Behind the Data: Uncovering the Impact of College Population and Transit Access on Philadelphia's Pedestrian Activity

by Marissa Cruse, Transportation Planning Intern

August 27, 2024

This is the first article in a series of four data bulletins that analyze whether and how different variables affect pedestrian counts. Using data from DVRPC’s cyclical pedestrian count program, planners looked at how college population and transit access may impact pedestrian activity in the City of Philadelphia. It was found that college population and transit activity density significantly influence pedestrian counts, confirming that stratifying census tracts based on these factors effectively captures variations in pedestrian activity levels.

Introduction

Delaware Valley Regional Planning Commission (DVRPC)’s Southeastern Pennsylvania Cyclical Pedestrian Counting Program collects and analyzes pedestrian volumes to track trends at 170 locations in Bucks, Chester, Delaware, Montgomery, and Philadelphia counties. The project team analyzed the pedestrian volume data collected using a stratified random sampling methodology, where count locations are divided into subgroups called strata. This analysis aims to uncover the effectiveness of stratifying count locations as a strategy to capture variations in pedestrian activity levels. Capturing relevant, valuable, and representative data is critical to inform planning policy decisions. 

Count stations in Philadelphia, PA symbolized by their strata categorizations.
Figure 1: Philadelphia Census Tract and Transit Arterial Strata Network Source: DVRPC 2024

The project team established four types of strata: census tract, transit and non-transit arterials, high and low ridership transit streets, and schools. This study focuses on Philadelphia's census tract and arterial strata. Census tracts are categorized as either "high" or "low" based on the percentage of college students and the density of transit activity. Tracts with values above the median for the percentage of college students are classified as "high," while those below the median are classified as "low." This classification method is applied to each census tract based on the density of transit activity. The combination of these classifications results in four strata:

  • HH (high percentage of college students and high transit activity)
  • HL (high percentage of college students and low transit activity)
  • LH (low percentage of college students and high transit activity)
  • LL (low percentage of college students and low transit activity)

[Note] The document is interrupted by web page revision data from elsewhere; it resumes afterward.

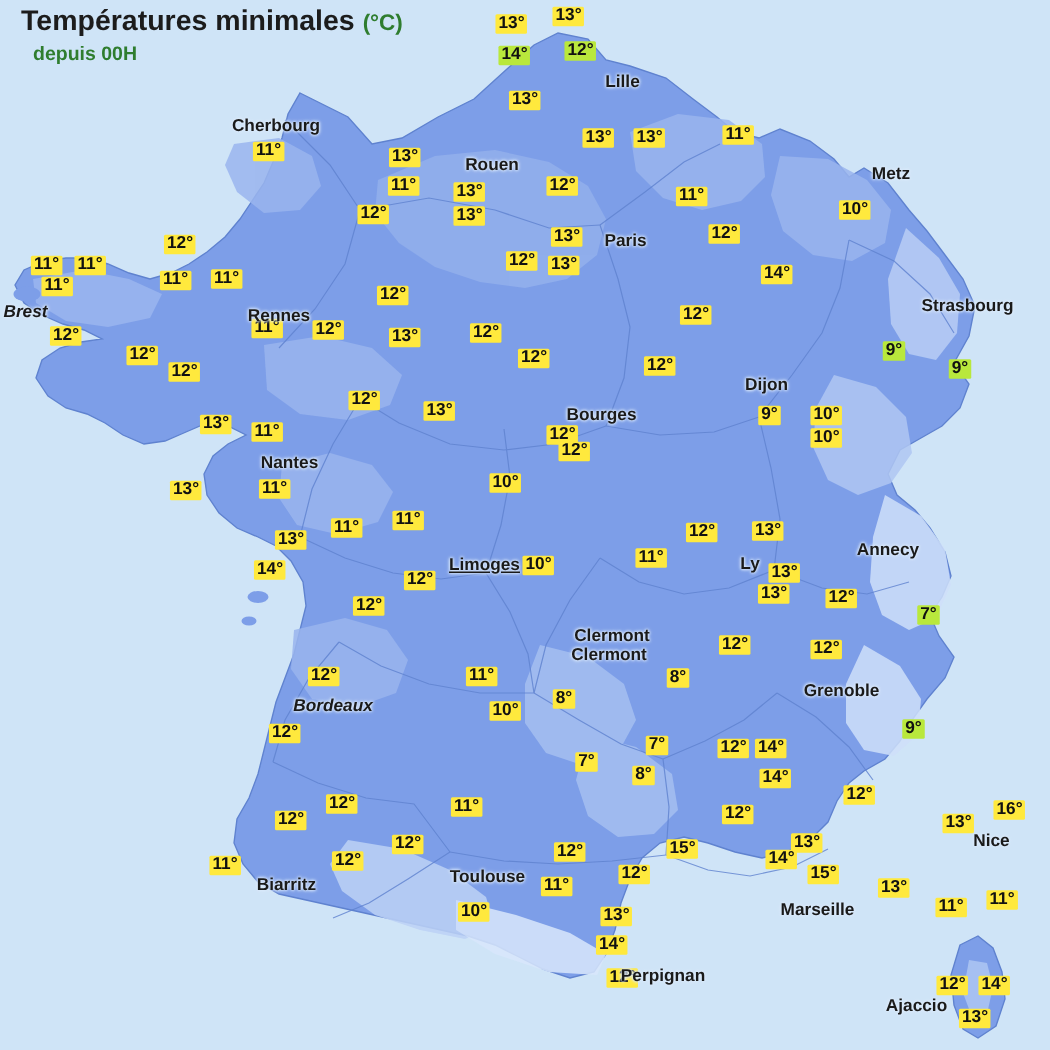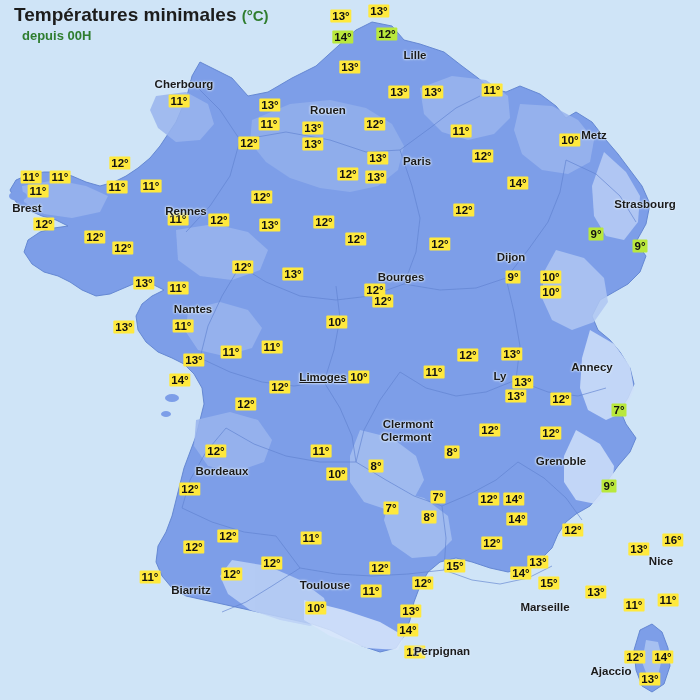--- a/index.html
+++ b/index.html
@@ -281,7 +281,7 @@
       <div class="city" style="left: 328px; top: 110px;">Rouen</div>
       <div class="city" style="left: 415px; top: 55px;">Lille</div>
       <div class="city" style="left: 417px; top: 161px;">Paris</div>
-      <div class="city" style="left: 570px; top: 135px; padding-left: 48px;">Metz</div>
+      <div class="city" style="left: 570px; top: 116px; padding-left: 48px;">Metz</div>
       <div class="city" style="left: 645px; top: 204px;">Strasbourg</div>
       <div class="city" style="left: 193px; top: 309px;">Nantes</div>
       <div class="city" style="left: 401px; top: 277px;">Bourges</div>

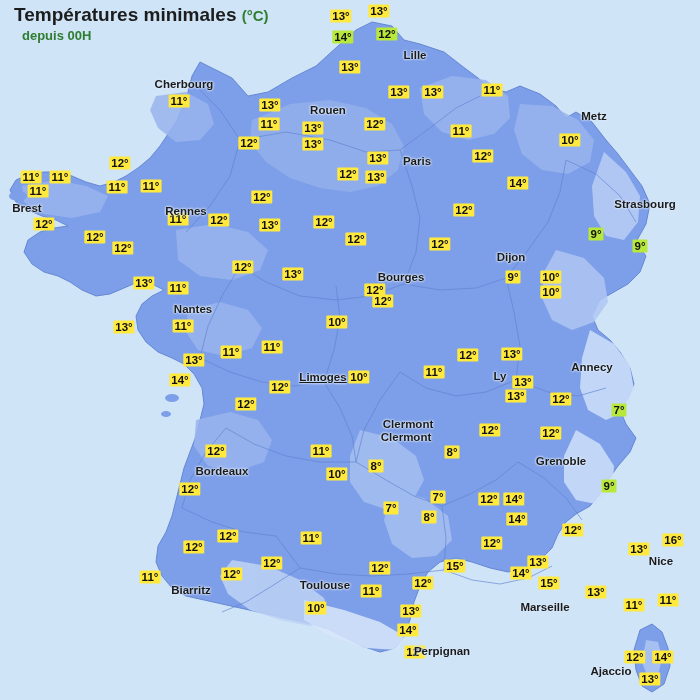--- a/index.html
+++ b/index.html
@@ -276,7 +276,7 @@
     </div>
   <div id="city-layer">
       <div class="city" style="left: 184px; top: 84px;">Cherbourg</div>
-      <div class="city" style="left: 27px; top: 208px;">Brest</div>
+      <div class="city" style="left: 17px; top: 208px; font-style: italic;">Brest</div>
       <div class="city" style="left: 186px; top: 211px;">Rennes</div>
       <div class="city" style="left: 328px; top: 110px;">Rouen</div>
       <div class="city" style="left: 415px; top: 55px;">Lille</div>

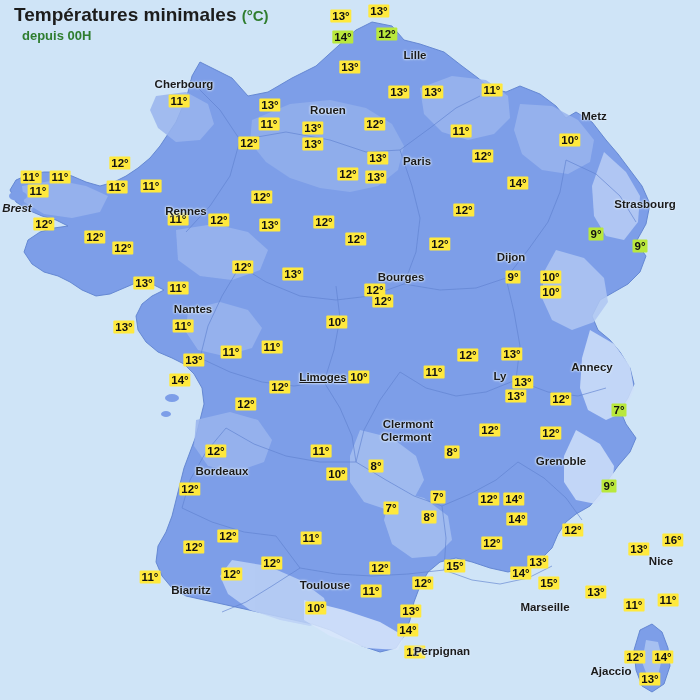--- a/index.html
+++ b/index.html
@@ -292,7 +292,7 @@
       <div class="city" style="left: 408px; top: 424px;">Clermont</div>
       <div class="city" style="left: 406px; top: 437px;">Clermont</div>
       <div class="city" style="left: 561px; top: 461px;">Grenoble</div>
-      <div class="city" style="left: 222px; top: 471px;">Bordeaux</div>
+      <div class="city" style="left: 222px; top: 471px; font-style: italic;">Bordeaux</div>
       <div class="city" style="left: 325px; top: 585px;">Toulouse</div>
       <div class="city" style="left: 155px; top: 590px; margin-left: 36px;">Biarritz</div>
       <div class="city" style="left: 545px; top: 607px;">Marseille</div>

For arterial strata, the distinction is made between high- and low-ridership segments based on transit activity. Streets within 500 feet of a bus, trolley, or heavy rail stop are classified as "transit streets" and are eligible for consideration in this analysis.

Census tract map of Philadelphia symbolized by Census Tract Strata, displaying the four different categories (LL, LH, HL, HH).
Figure 2: Census Tract Strata Network Source: DVRPC 2024
Map of Philadelphia's high and low transit street network overlaid with count stations symbolized by either their categorization as High Transit and Low Transit.
Figure 3: Arterial Transit Strata Network Source: DVRPC 2024

Analysis Question:

Does categorizing census tracts and streets into strata, based on census tract characteristics and transit ridership on streets, yield a statistically significant relationship with the annual average daily pedestrian count (AADP) in Philadelphia?

Exploratory Analysis

Figure 4: Average Pedestrian Counts by Stratum in Philadelphia

Side to side bar plot displaying the differences between census tract strata average pedestrian counts and the street network strata, with error bars to show the variability in the mean.
Source: DVRPC 2024
Source: DVRPC 2024

The bar plots above illustrate the average pedestrian count by strata for the census tract and arterial strata. The error bars shown in black represent the variability associated with the average pedestrian count for each stratum. These figures represent how pedestrian volumes differ across substrata. 

Methods

The project team utilized a generalized linear model with a negative binomial distribution to address the non-normal distribution and overdispersion of AADP counts. This approach was well-suited for handling high variability pedestrian count data and helped ensure the accuracy and reliability of the analysis.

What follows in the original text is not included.